( 2508 Words (10 min read) )
There is a replication crisis in the social sciences. How much can we trust the research findings published in psychological journals? We can’t be certain about the exact answer to this question and perceptions might vary depending on who you ask but there is a growing consensus that within psychology, many of the published findings are not as trustworthy as they should be. For example, in a recent survey of scientists in nature, 80% of researchers agreed that there was either a slight or significant crisis in the field (whatever a slight crisis is!?)
Why do people doubt the veracity of psychological research and think the field is in a crisis? There are multiple reasons why researchers think the field is in crisis. First, there have been several repeated failures to replicate the effects of many published findings in psychology (Camerer et al., 2018; Open Science Collaboration, 2015). In these efforts, multiple labs set out to replicate the methods of hundreds of published studies and retested these experiments in a new (and typically much larger) sample of participants. As an observer, what you might reasonably expect to see here is that the majority of findings would demonstrate the same effects as were reported in the original study and, due to chance, a small number of these studies wouldn’t replicate. But, the rather earth-shattering outcome of these replication efforts is that only a minority of studies actually replicated the original research findings. Notably, several high-profile effects have been brought into question. For example, the concept of power posing was promoted in a TED talk by Amy Cuddy that has been viewed more than 60m times, yet the research that forms the basis of this effect does not always replicate. Social priming research has emphasised how subtle cues in the environment can affect our behaviour, often in dramatic ways. For example, unscrambling some sentences that include concepts related to elderly people can make us walk slower, holding a hot drink can make us think more warmly of others. This research has featured in many bestselling pop psychology books, such as Daniel Kahneman’s Thinking Fast and Slow, yet the construct of social priming is another area that has major replication issues. Thus, the low replicability rate in psychology presents a challenge to the credibility of the field and has resulted in much attention being directed to understanding both the causes of this replication “crisis” and how researchers can reform practices to increase the replicability, robustness, and credibility of the research.
The cause of the replications crisis: questionable research practices. So what underpins this credibility crisis? Why are many original effects not as trustworthy as they should be? Well, it turns out that many of the norms of the research process favoured the publication of false-positive findings (in other words, reporting effects when no such effect exists). Among the most basic principles that guide scientists is a commitment to objectivity, honesty, and openness (Committee on Science & Panel on Scientific Responsibility and the Conduct of Research, 1992; p.36). And we would expect that these principles should guide best scientific practices during the design of experiments, analysis of data, and communication of knowledge. In other words, researchers should, in practice, be as honest and as objective as possible when designing and reporting their findings. However, individual biases, norms, and systemic pressures can cause these principles to be corrupted during the research process.

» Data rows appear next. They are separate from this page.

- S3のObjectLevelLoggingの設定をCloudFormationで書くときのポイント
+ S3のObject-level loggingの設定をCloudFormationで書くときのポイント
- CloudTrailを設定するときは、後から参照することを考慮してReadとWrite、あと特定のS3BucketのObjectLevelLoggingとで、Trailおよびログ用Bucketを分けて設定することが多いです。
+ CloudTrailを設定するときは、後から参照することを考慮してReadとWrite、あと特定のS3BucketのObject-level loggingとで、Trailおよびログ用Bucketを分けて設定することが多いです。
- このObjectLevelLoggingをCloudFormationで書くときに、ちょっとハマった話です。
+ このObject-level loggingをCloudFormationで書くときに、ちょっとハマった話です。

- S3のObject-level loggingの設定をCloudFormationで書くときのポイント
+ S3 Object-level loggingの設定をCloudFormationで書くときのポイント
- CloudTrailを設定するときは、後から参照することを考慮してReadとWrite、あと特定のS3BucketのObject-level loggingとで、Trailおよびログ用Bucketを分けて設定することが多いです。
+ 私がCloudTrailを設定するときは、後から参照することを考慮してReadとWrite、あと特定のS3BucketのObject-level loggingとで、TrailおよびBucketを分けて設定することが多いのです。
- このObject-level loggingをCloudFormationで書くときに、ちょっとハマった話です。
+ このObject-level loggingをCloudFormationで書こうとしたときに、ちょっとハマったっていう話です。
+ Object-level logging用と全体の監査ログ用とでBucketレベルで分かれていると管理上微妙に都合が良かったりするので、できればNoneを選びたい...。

For example, researchers are primarily incentivised for publications, yet the probability of a paper being accepted for publication in a journal is traditionally associated with the novelty (is it new and surprising) and statistical significance of the reported effects. The consequence of this publication bias is that researchers can be (implicitly or explicitly) motivated to exploit degrees of freedom in the way data is collected, analysed, and reported, that favour producing a publication with statistically significant (as opposed to null) effects (Simmons et al., 2011).

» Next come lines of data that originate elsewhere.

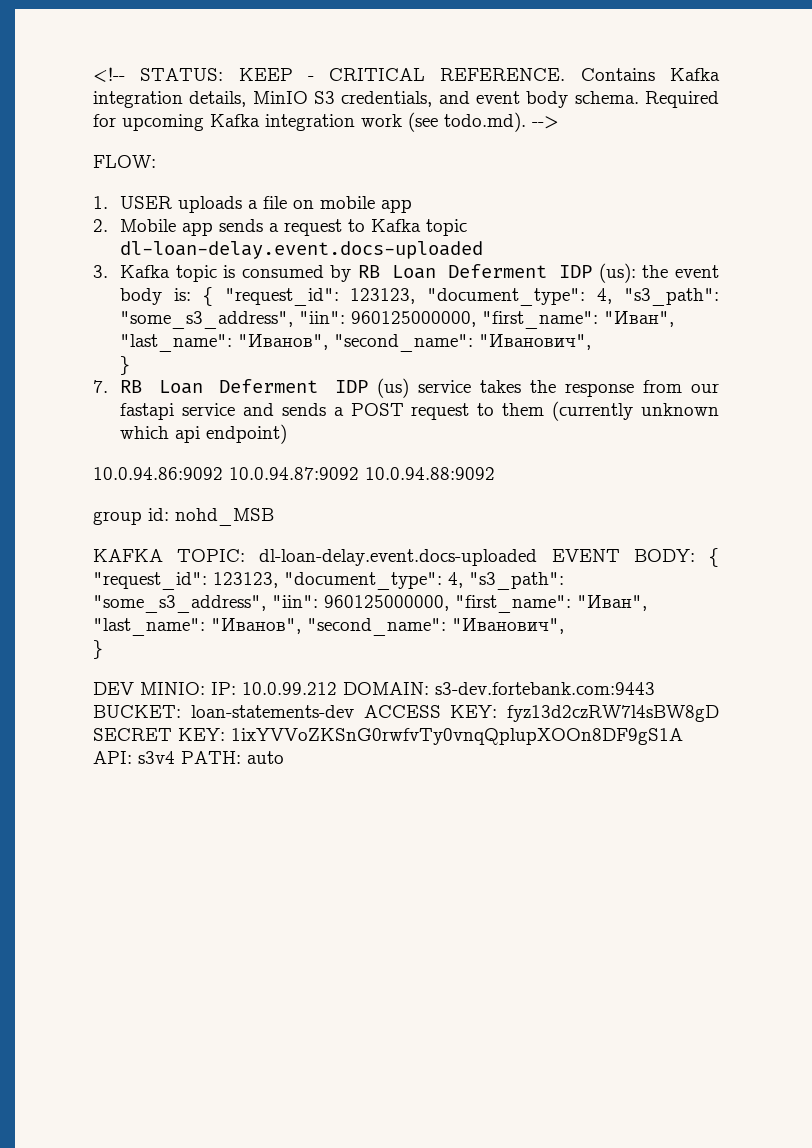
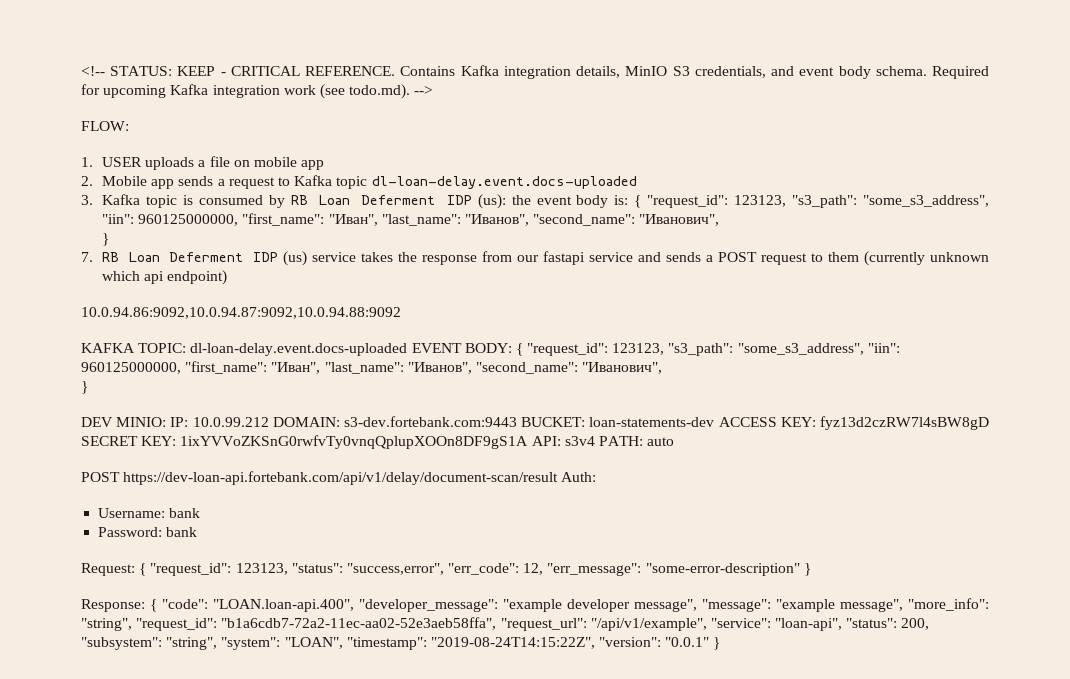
- 3. Kafka topic is consumed by RB Loan Deferment IDP (us): the event body is: { "request_id": 123123, "document_type": 4, "s3_path": "some_s3_address", "iin": 960125000000, "first_name": "Иван", "last_name": "Иванов", "second_name": "Иванович",
+ 3. Kafka topic is consumed by RB Loan Deferment IDP (us): the event body is: { "request_id": 123123, "s3_path": "some_s3_address", "iin": 960125000000, "first_name": "Иван", "last_name": "Иванов", "second_name": "Иванович",
- 10.0.94.86:9092 10.0.94.87:9092 10.0.94.88:9092
- group id: nohd_MSB
+ 10.0.94.86:9092,10.0.94.87:9092,10.0.94.88:9092
- KAFKA TOPIC: dl-loan-delay.event.docs-uploaded EVENT BODY: { "request_id": 123123, "document_type": 4, "s3_path": "some_s3_address", "iin": 960125000000, "first_name": "Иван", "last_name": "Иванов", "second_name": "Иванович",
+ KAFKA TOPIC: dl-loan-delay.event.docs-uploaded EVENT BODY: { "request_id": 123123, "s3_path": "some_s3_address", "iin": 960125000000, "first_name": "Иван", "last_name": "Иванов", "second_name": "Иванович",
+ POST https://dev-loan-api.fortebank.com/api/v1/delay/document-scan/result Auth:
+ Username: bank
+ Password: bank
+ Request: { "request_id": 123123, "status": "success,error", "err_code": 12, "err_message": "some-error-description" }
+ Response: { "code": "LOAN.loan-api.400", "developer_message": "example developer message", "message": "example message", "more_info": "string", "request_id": "b1a6cdb7-72a2-11ec-aa02-52e3aeb58ffa", "request_url": "/api/v1/example", "service": "loan-api", "status": 200, "subsystem": "string", "system": "LOAN", "timestamp": "2019-08-24T14:15:22Z", "version": "0.0.1" }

Questionable Research Practices (QRPs) is a term used to refer to the broad range of decisions in the design, analysis, and reporting of research that all increase the likelihood of achieving a statistically significant result, and therefore a positive response from journal editors and reviewers; for example., p-hacking, cherry picking, and Hypothesizing After the Results are Known (HARKing). P-hacking refers to researchers exploiting flexibility in the analysis; for example, by running statistical analyses with and without including covariates, deciding whether to include or exclude outliers on the basis of their impact on the effect of interest, etc (Simonsohn et al., 2014; Wicherts et al., 2016). Cherry picking refers to the practice of failing to disclose all the dependent variables and conditions in a study and instead only reporting the outcome measures and/or conditions that reach statistical significance. HARKing refers to the practice of presenting findings that were unexpected or unplanned as if they had been originally predicted and were tested using confirmatory hypothesis testing (Kerr, 1998). In summary, one explanation for the low replication rates is that many original findings are based, at least partly, on studies that involve the use of questionable research practices.

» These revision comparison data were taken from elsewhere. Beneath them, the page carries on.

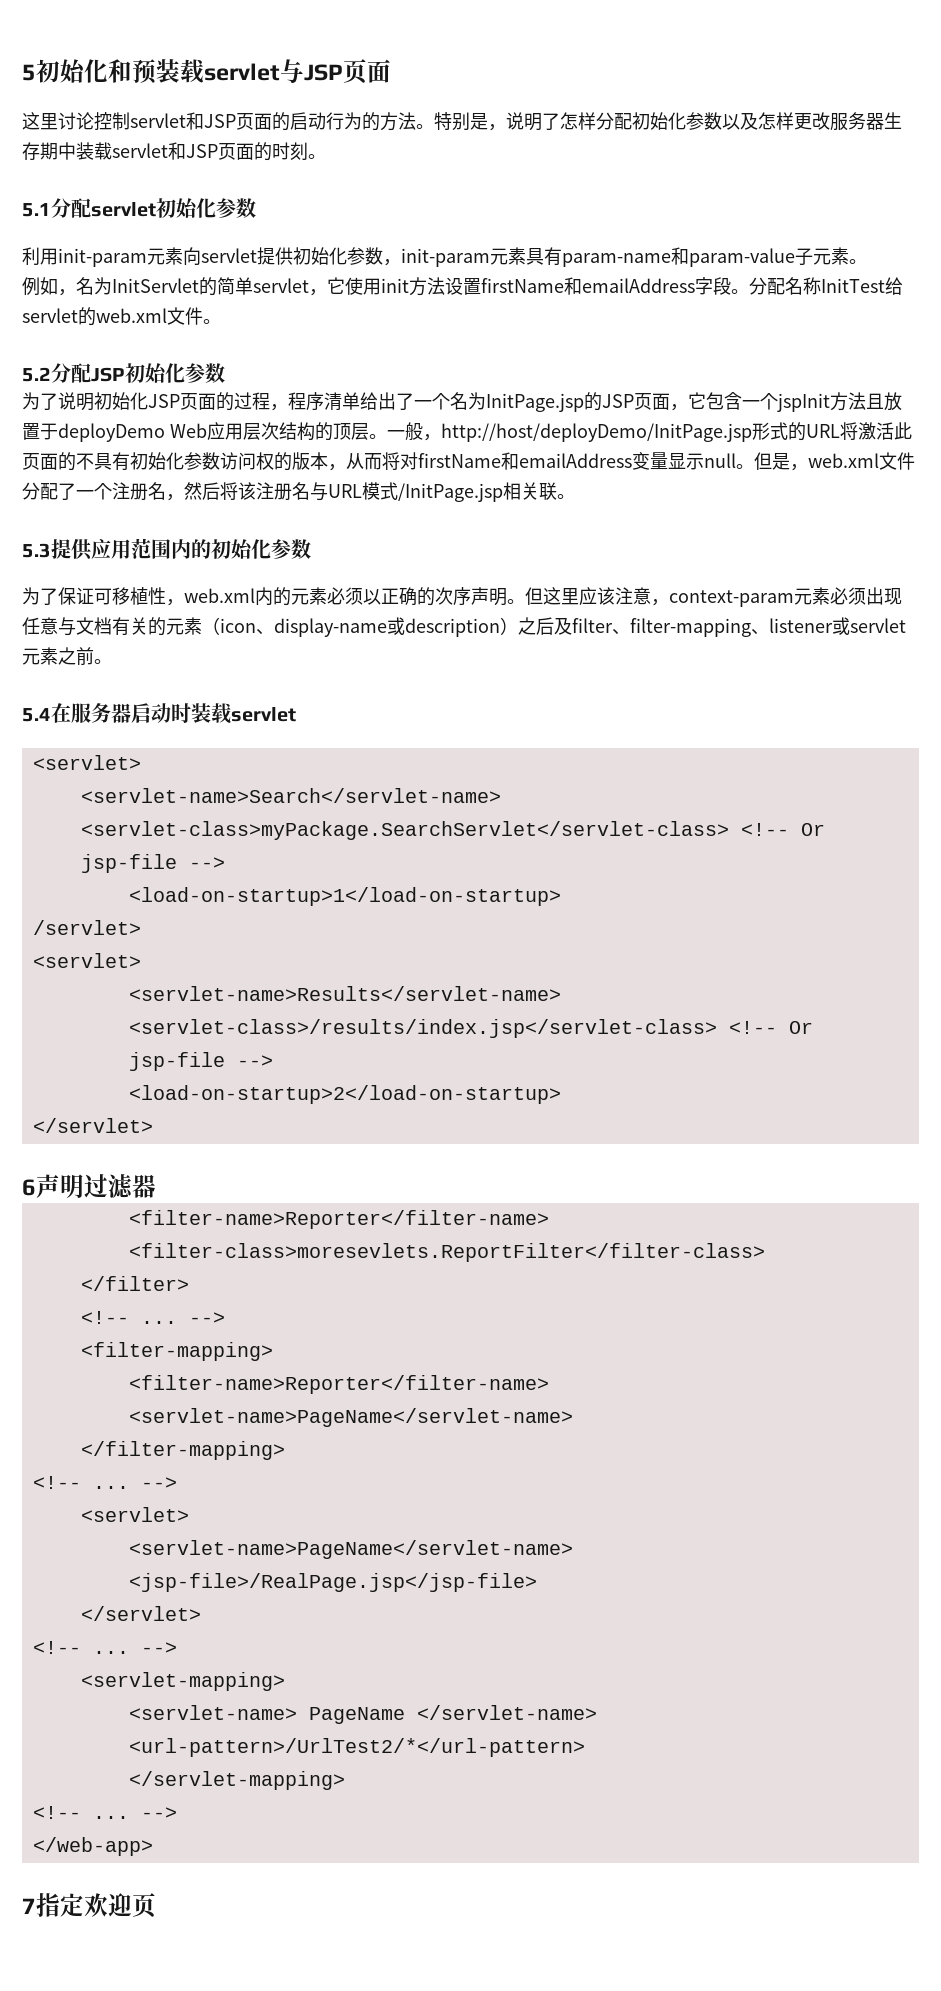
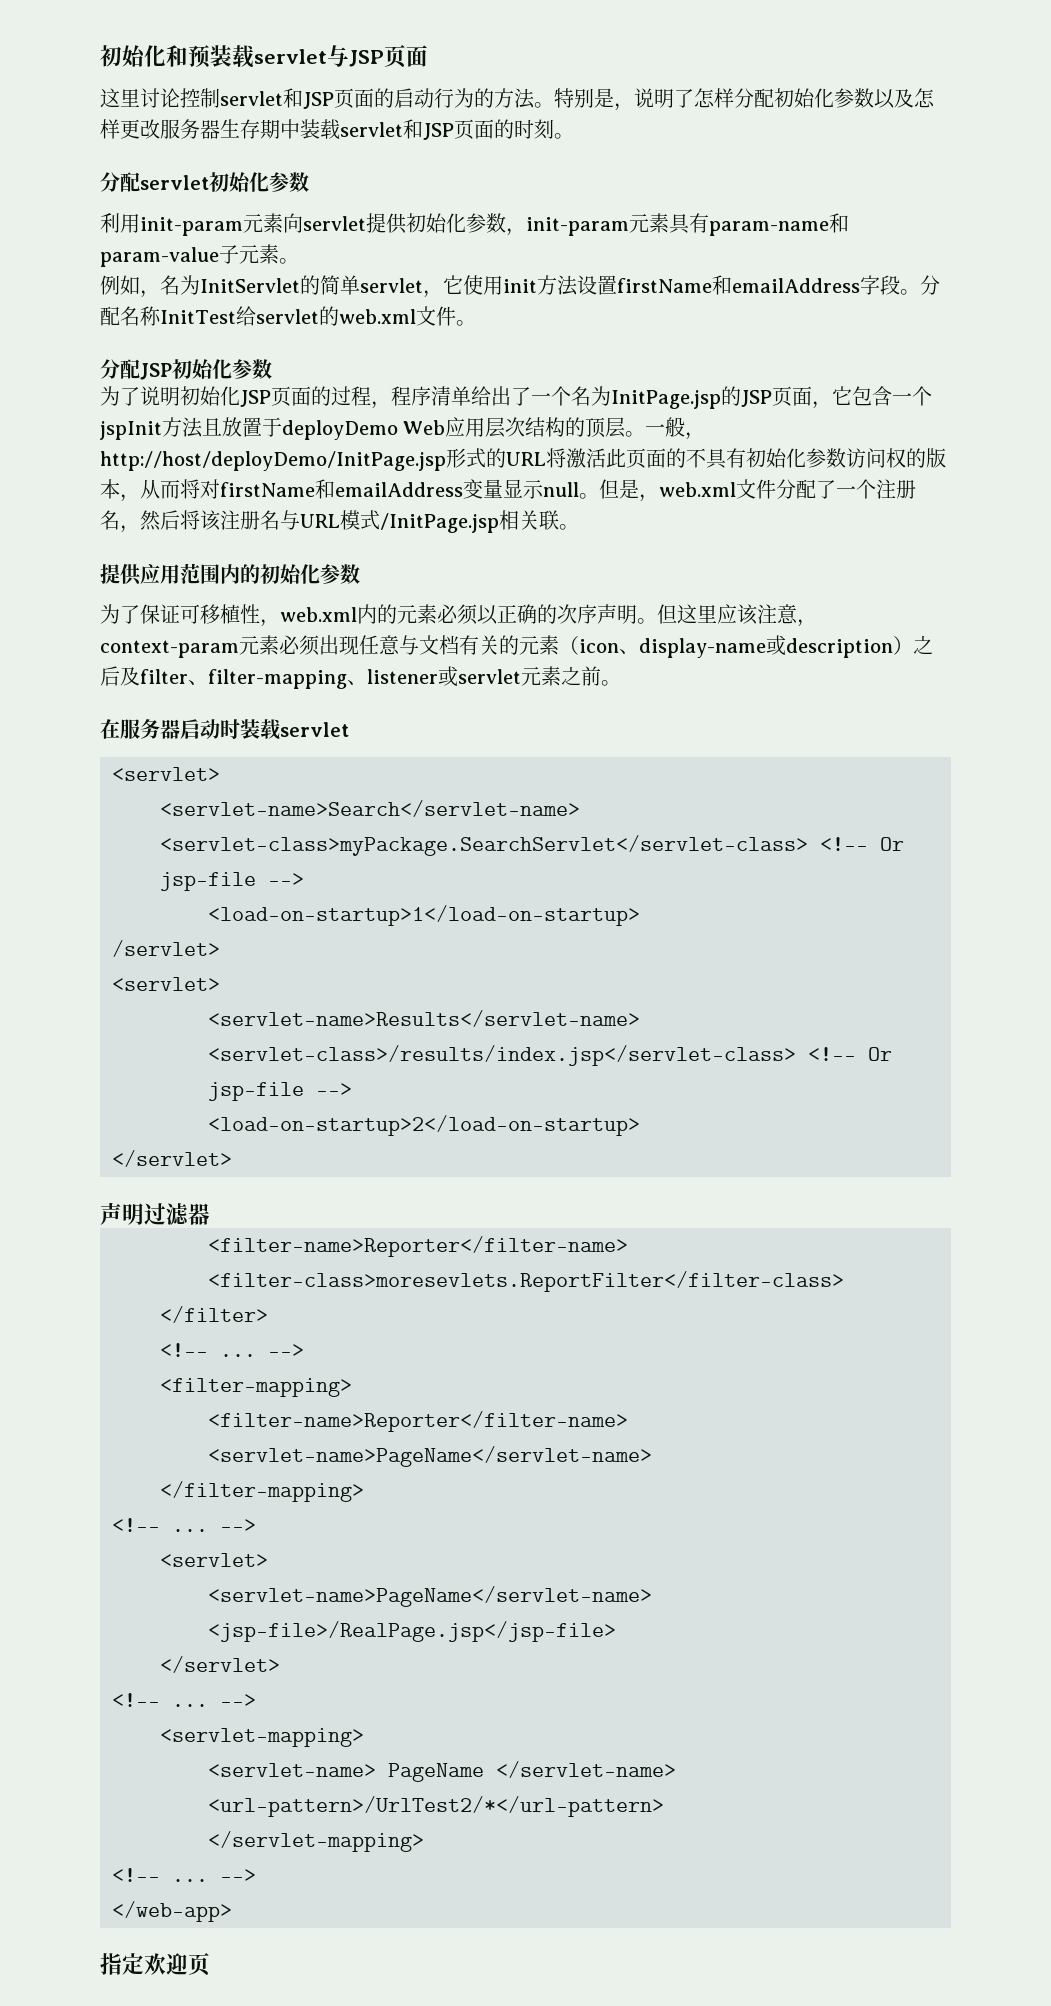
- 5初始化和预装载servlet与JSP页面
+ 初始化和预装载servlet与JSP页面
- 5.1分配servlet初始化参数
+ 分配servlet初始化参数
- 5.2分配JSP初始化参数
+ 分配JSP初始化参数
- 5.3提供应用范围内的初始化参数
+ 提供应用范围内的初始化参数
- 5.4在服务器启动时装载servlet
+ 在服务器启动时装载servlet
- 6声明过滤器
+ 声明过滤器
- 7指定欢迎页
+ 指定欢迎页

Widespread prevalence of QRPs in the West. To what extent are researchers actually engaging in QRPs? To answer this question, John, Loewenstein and Prelec asked 2000 psychologists in 2012 about their involvement in QRPs. Rather remarkably, a high percentage of US psychologists openly admitted to having engaged in QRPs and they believed their colleagues engaged in them even more than they admitted to doing so!
Similar admissions of QRP use have been reported in an Italian sample of psychologists (Agnoli et al., 2017), and across other fields such as education (Makel et al., 2019) and ecology and evolution (Fraser et al., 2018).
When researchers flexibly use combinations of these QRPs, the likelihood of being able to find a statistically significant effect can dramatically increase, irrespective of whether there was actually an effect in what you were testing. For an illustration of how easy it is to find significant effects with subtle (and often justifiable) analysis decisions see: https://fivethirtyeight.com/features/science-isnt-broken/#part4
The credibility revolution and reforms to research practices. So what is being done to improve the way research is conducted? In response to the replication crisis and growing awareness of the problematic nature of QRPs, scientists have proposed several reforms to research practices aimed at improving the transparency, and therefore the credibility of research. These reforms includepractices designed to increase the transparency in research practices: (1) preregistration, (2) open data; and reforms to improve research design: (3) power analyses.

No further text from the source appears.